▸ **WORK REQUEST**:
Across all the records below, count the lines that hold "vagrant". State only that figure.

[Modification records]
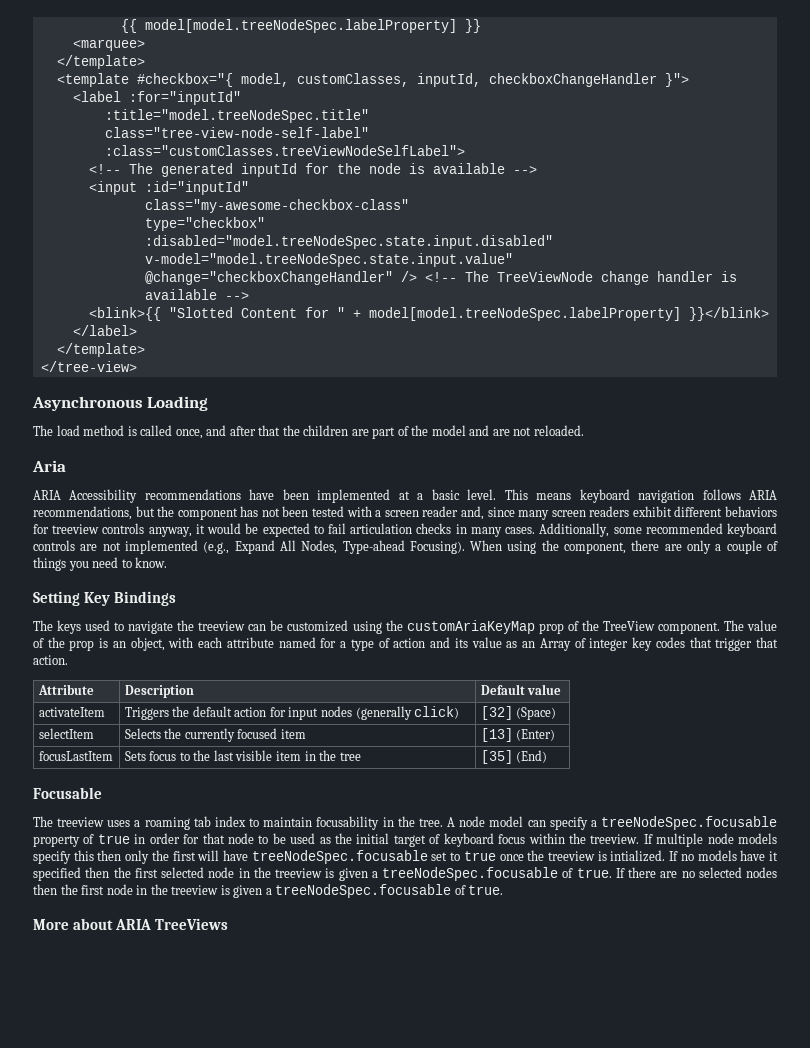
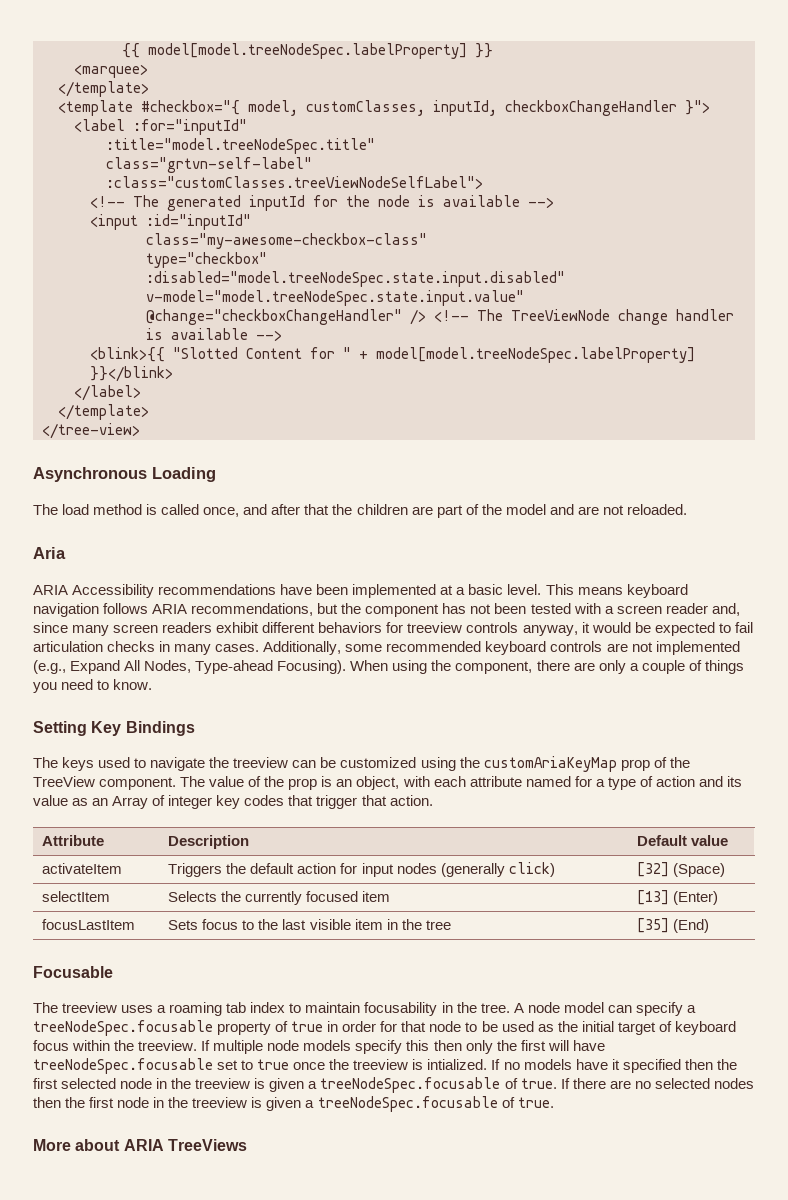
[104,127,369,138] class="tree-view-node-self-label" -> [106,157,312,173] class="grtvn-self-label"

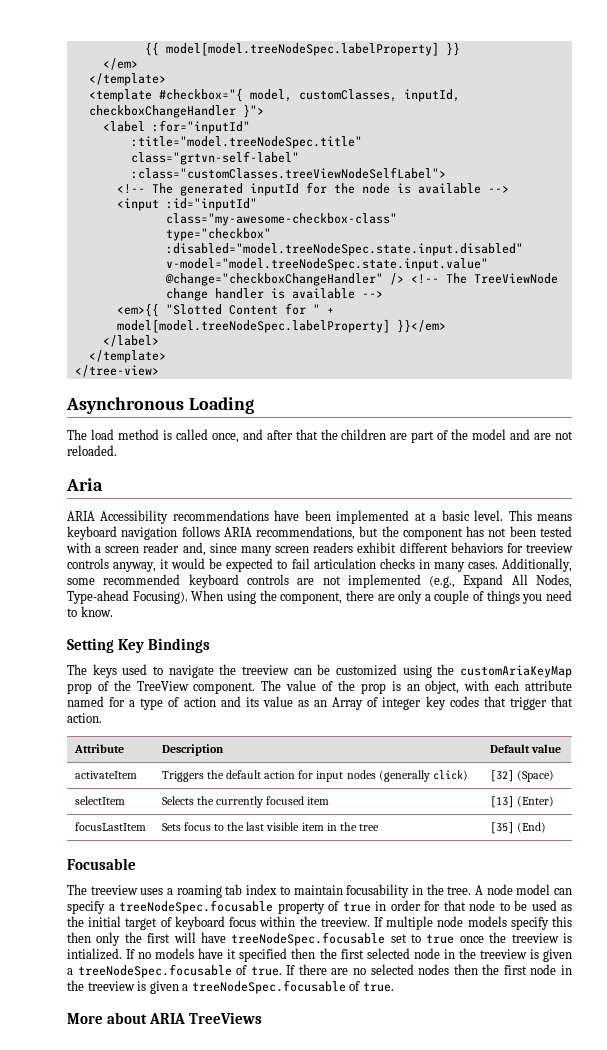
[74,64,148,78] <marquee> -> [102,58,138,70] </em>
[90,347,165,362] <blink>{{ -> [116,303,159,317] <em>{{
[90,366,173,382] }}</blink> -> [396,319,446,333] }}</em>

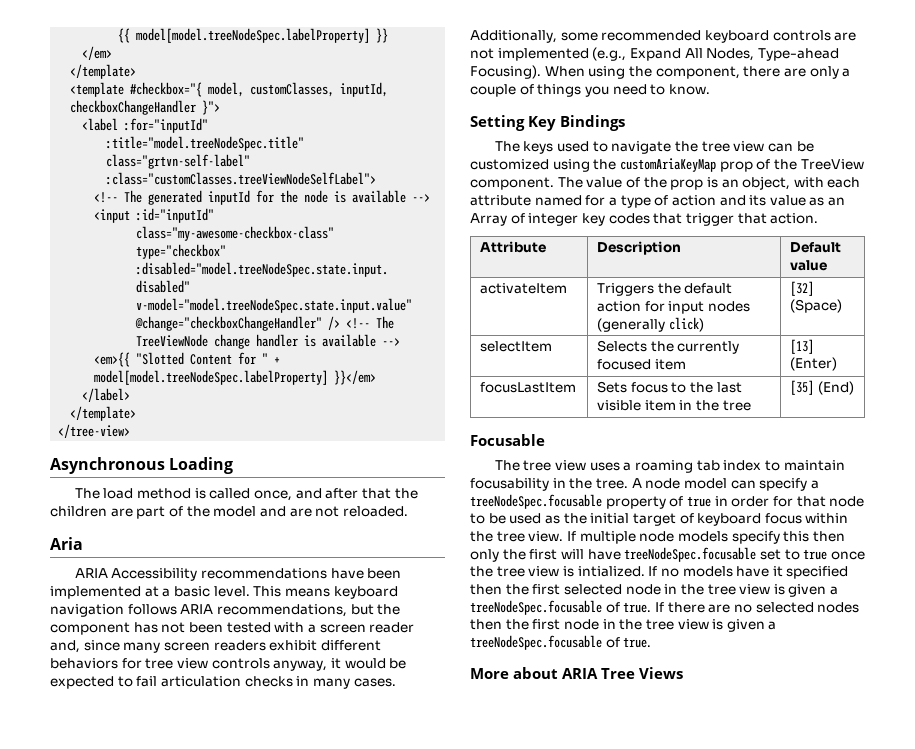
[526,543,573,553] treeview -> [145,658,208,669] tree view
[242,665,289,675] treeview -> [701,141,765,152] tree view
[90,885,138,895] treeview -> [523,460,587,471] tree view
[320,917,370,927] treeview. -> [496,531,564,542] tree view.
[511,933,559,943] treeview -> [496,566,560,577] tree view
[479,949,527,959] treeview -> [707,584,771,595] tree view
[87,981,135,991] treeview -> [645,619,709,630] tree view
[189,1012,263,1024] TreeViews -> [601,667,684,679] Tree Views

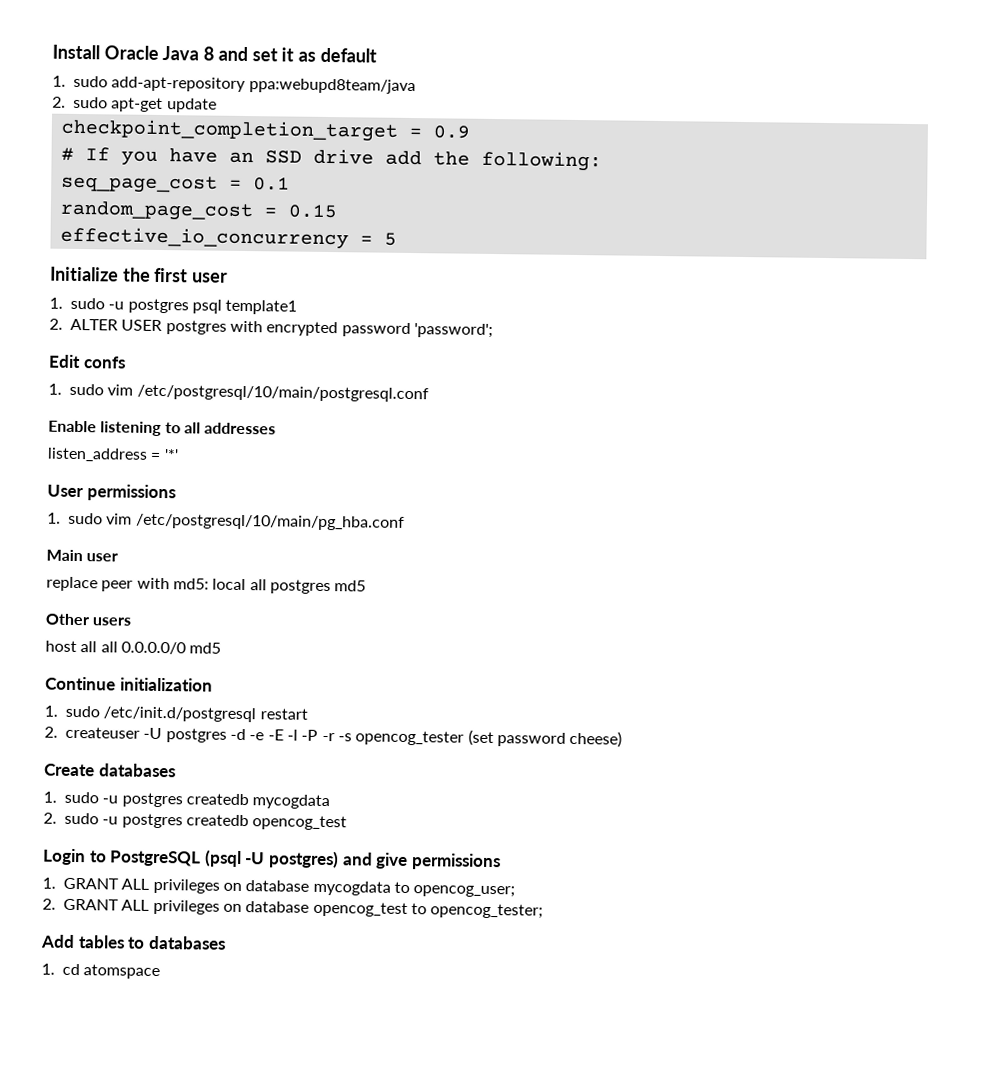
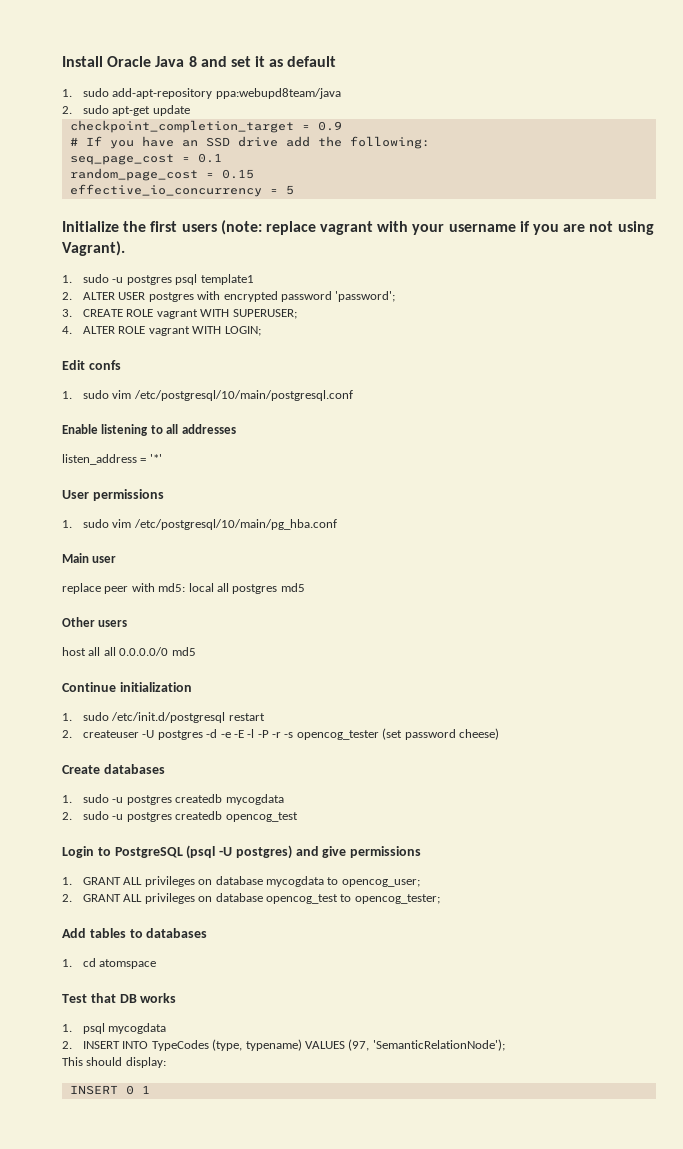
[192,272,229,283] user -> [181,220,654,235] [62,241,125,256] users (note: replace vagrant with your username if you are not using Vagrant).
(493, 330) none -> [62,309,297,319] [62,326,261,336] // 3. CREATE ROLE vagrant WITH SUPERUSER; // 4. ALTER ROLE vagrant WITH LOGIN;
(161, 972) none -> [62,993,177,1003] [62,1023,167,1034] [62,1039,505,1051] [62,1057,166,1068] [69,1085,150,1095] // Test that DB works // 1. psql mycogdata // 2. INSERT INTO TypeCodes (type, typename) VALUES (97, 'SemanticRelationNode'); // This should display: // INSERT 0 1

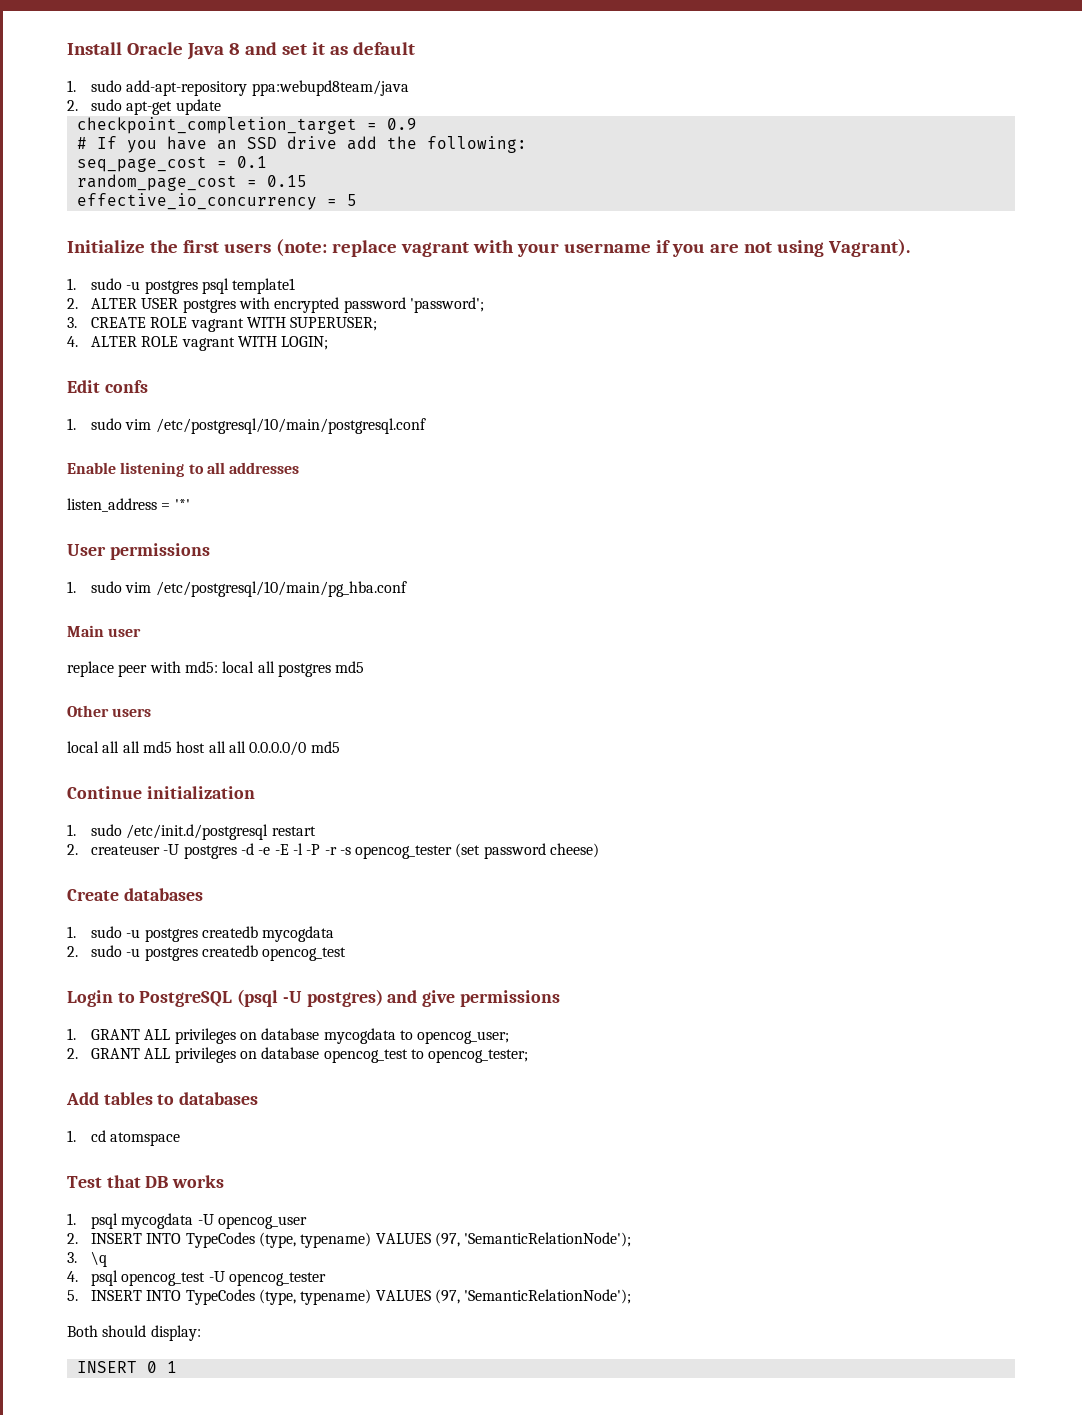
(128, 623) none -> [67,741,172,753] local all all md5
(167, 1028) none -> [197,1214,307,1229] -U opencog_user
[62,1057,83,1066] This -> [67,1251,107,1267] [67,1270,326,1286] [67,1289,632,1305] [67,1325,98,1337] 3. \q // 4. psql opencog_test -U opencog_tester // 5. INSERT INTO TypeCodes (type, typename) VALUES (97, 'SemanticRelationNode'); // Both

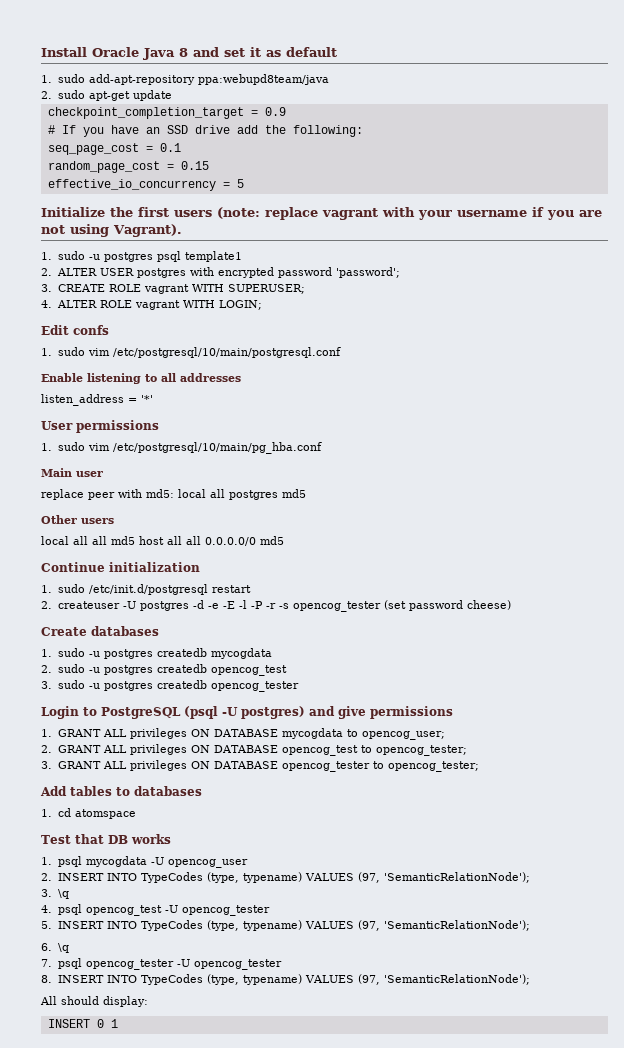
(347, 954) none -> [41,680,299,692] // 3. sudo -u postgres createdb opencog_tester
[239,1028,320,1040] on database -> [190,729,278,737] ON DATABASE
[239,1047,320,1059] on database -> [190,745,278,753] ON DATABASE
(529, 1056) none -> [41,760,479,772] // 3. GRANT ALL privileges ON DATABASE opencog_tester to opencog_tester;
[67,1325,98,1337] Both -> [41,943,69,953] [41,958,282,970] [41,974,530,985] [40,996,57,1005] 6. \q // 7. psql opencog_tester -U opencog_tester // 8. INSERT INTO TypeCodes (type, typename) VALUES (97, 'SemanticRelationNode'); // All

▸ **ANSWER TO THIS TASK**:
2